Aunque anunciadas en forma aislada e intempestiva, puestas en perspectiva, las medidas se asemejan bastante a los típicos planes de ajuste destinados a reducir la inflación y a encauzar las cuentas fiscales y externas cuando los zapatos aprietan. Se trata de un brete que el gobierno había logrado evitar en los últimos años gracias a una abundante oferta de dólares y una boyante recaudación impositiva. El problema es que, ahora, los dólares ya no abundan (y por momentos escasean) y la recaudación crece menos que los compromisos de gastos.

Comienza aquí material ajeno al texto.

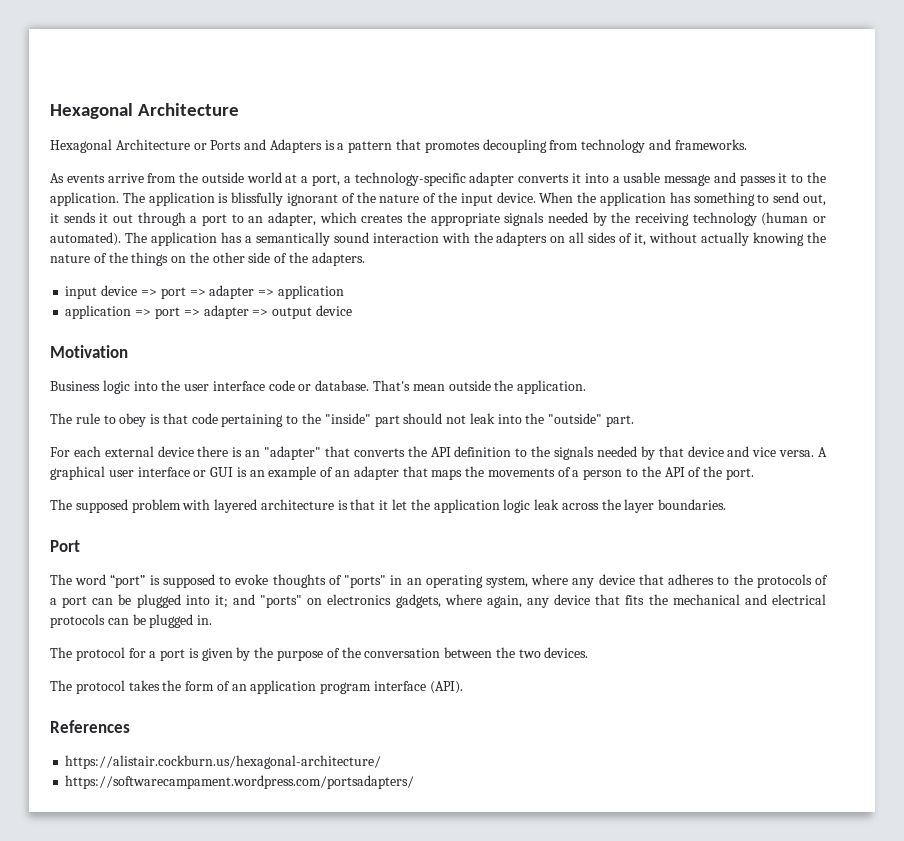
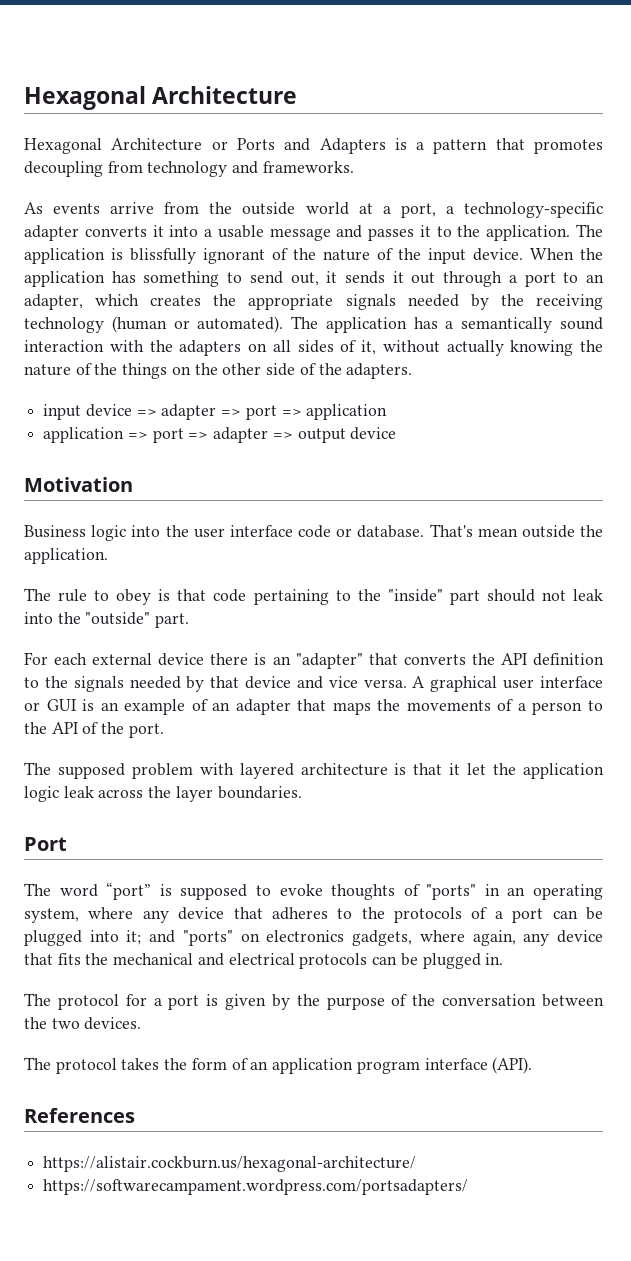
[160,285,255,299] port => adapter -> [161,404,277,420] adapter => port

Con el nuevo escenario están proliferando toda clase de interpretaciones respecto a cómo el gobierno se irá adaptando a esta nueva realidad. De lo visto hasta aquí, no queda claro si se trata de una estrategia integral apenas explicitada o de una aproximación “caso por caso”, sin una hoja de ruta preestablecida. Las diferencias entre una y otra pueden ser ínfimas a corto plazo pero abismales a mediano plazo, ya que la primera marcará un camino posible para superar los problemas y la segunda podría terminar acorralando el crecimiento en una maraña de controles y regulaciones.